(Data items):
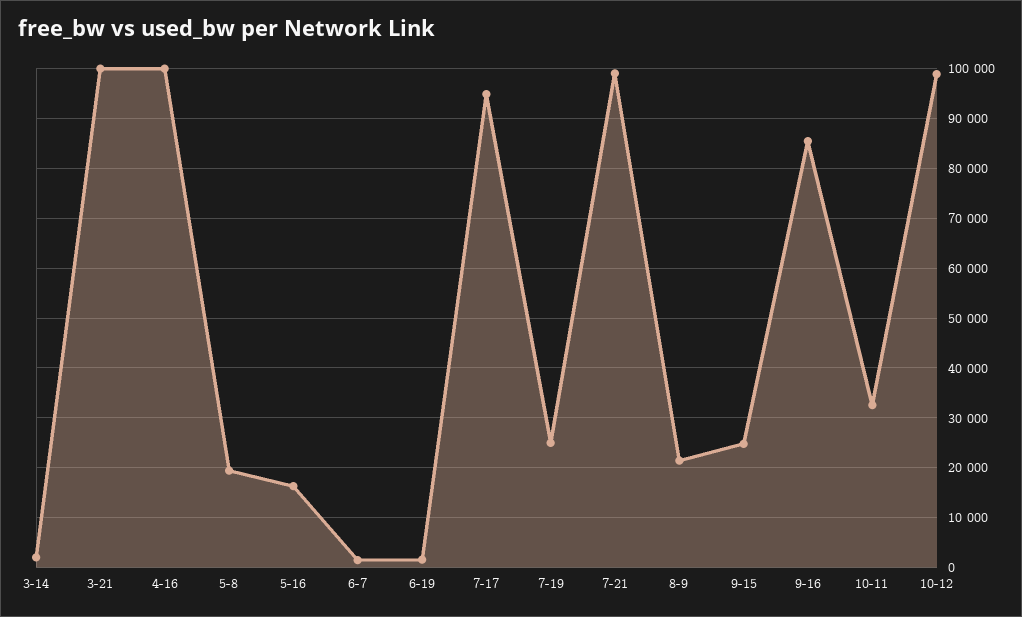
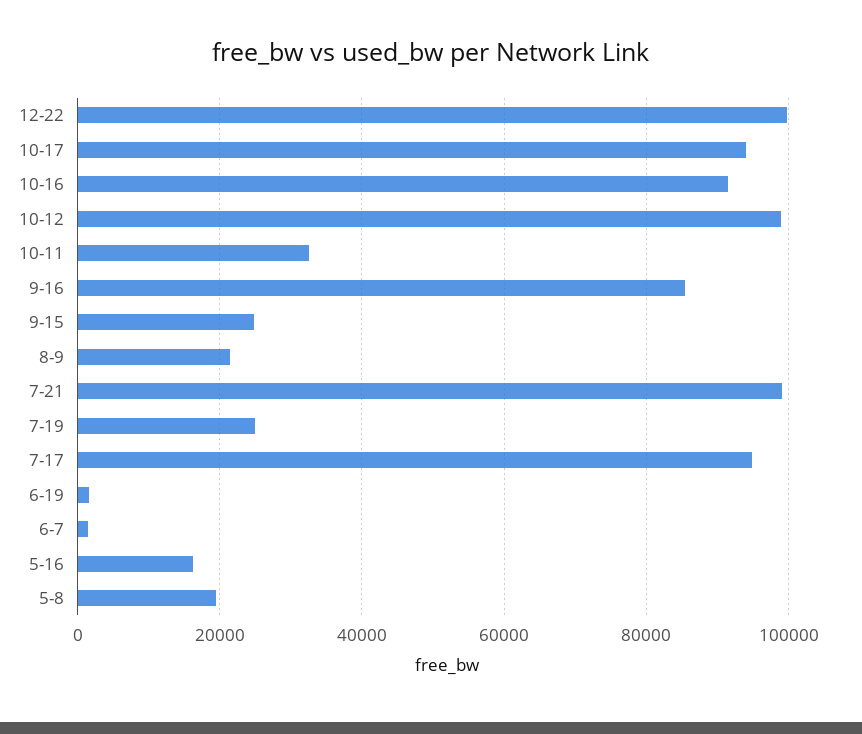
3-14: 2000 -> none
3-21: 100000 -> none
4-16: 100000 -> none
12-22: none -> 100000
10-17: none -> 94000
10-16: none -> 92000

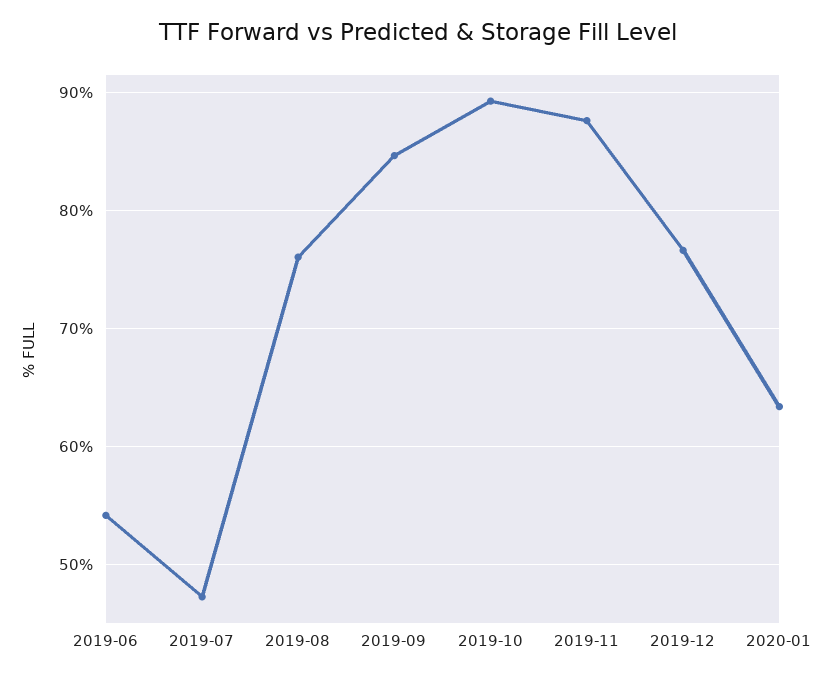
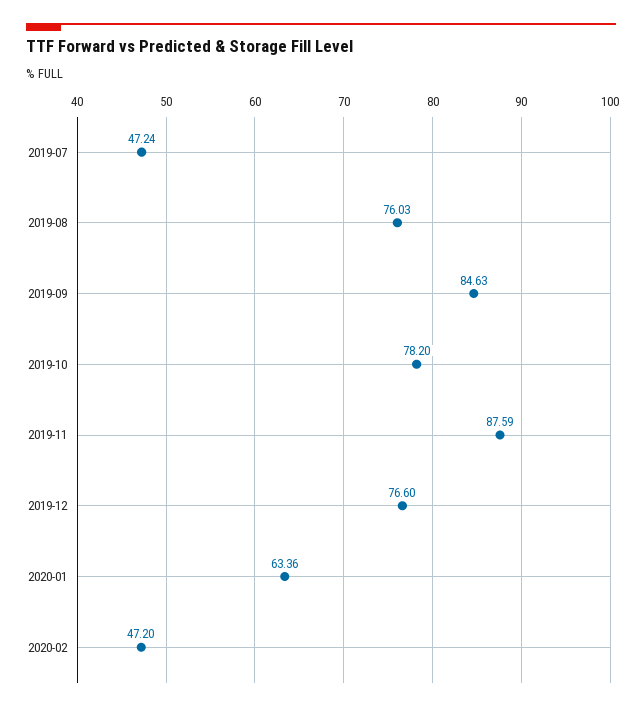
2019-06: 54 -> none
2019-10: 89 -> 78.2
2020-02: none -> 47.2

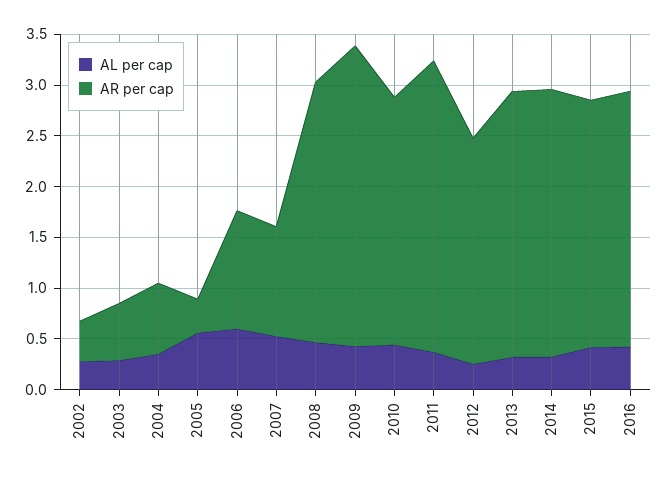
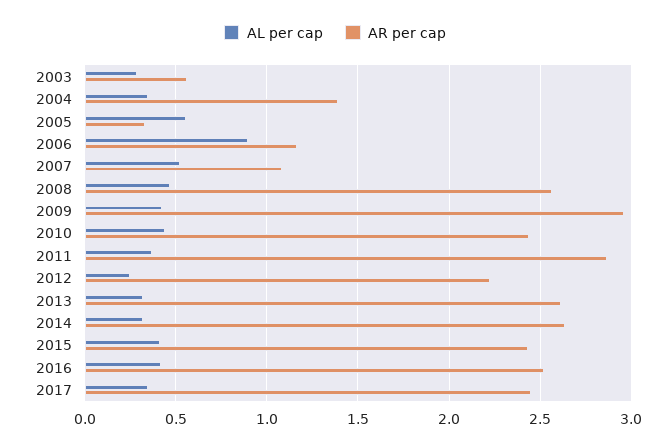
AL per cap, 2002: 0.3 -> none
AR per cap, 2002: 0.4 -> none
AR per cap, 2004: 0.7 -> 1.4
AL per cap, 2006: 0.6 -> 0.9
AL per cap, 2017: none -> 0.35
AR per cap, 2017: none -> 2.45

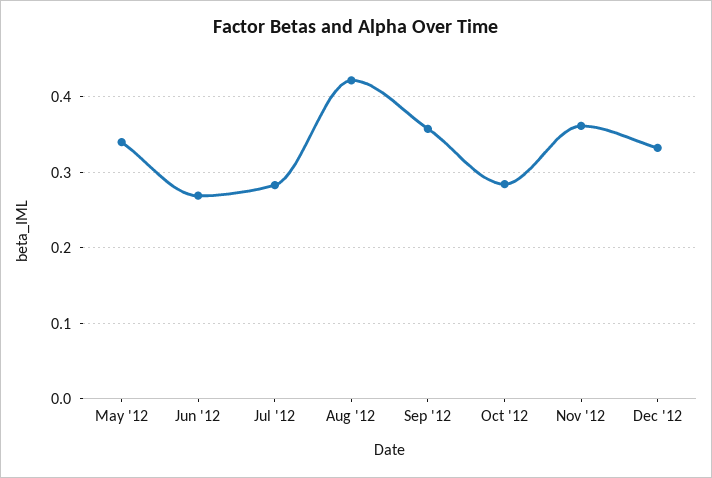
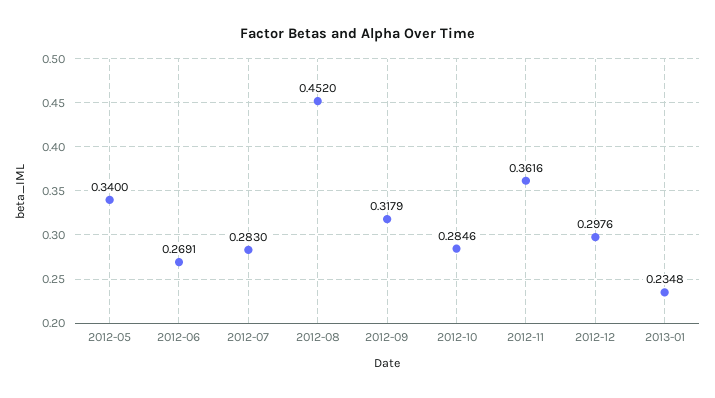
Aug '12: 0.42 -> 0.452
Sep '12: 0.36 -> 0.3179
Dec '12: 0.33 -> 0.2976
2013-01: none -> 0.2348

(WORK REQUIRED):
Each line from the one holding "10-17: none -> 94000" down to the end of the records is to be reproduced unaltered, and the pictures are to be omitted.

(RESPONSE TO THE TASK):
10-17: none -> 94000
10-16: none -> 92000

2019-06: 54 -> none
2019-10: 89 -> 78.2
2020-02: none -> 47.2

AL per cap, 2002: 0.3 -> none
AR per cap, 2002: 0.4 -> none
AR per cap, 2004: 0.7 -> 1.4
AL per cap, 2006: 0.6 -> 0.9
AL per cap, 2017: none -> 0.35
AR per cap, 2017: none -> 2.45

Aug '12: 0.42 -> 0.452
Sep '12: 0.36 -> 0.3179
Dec '12: 0.33 -> 0.2976
2013-01: none -> 0.2348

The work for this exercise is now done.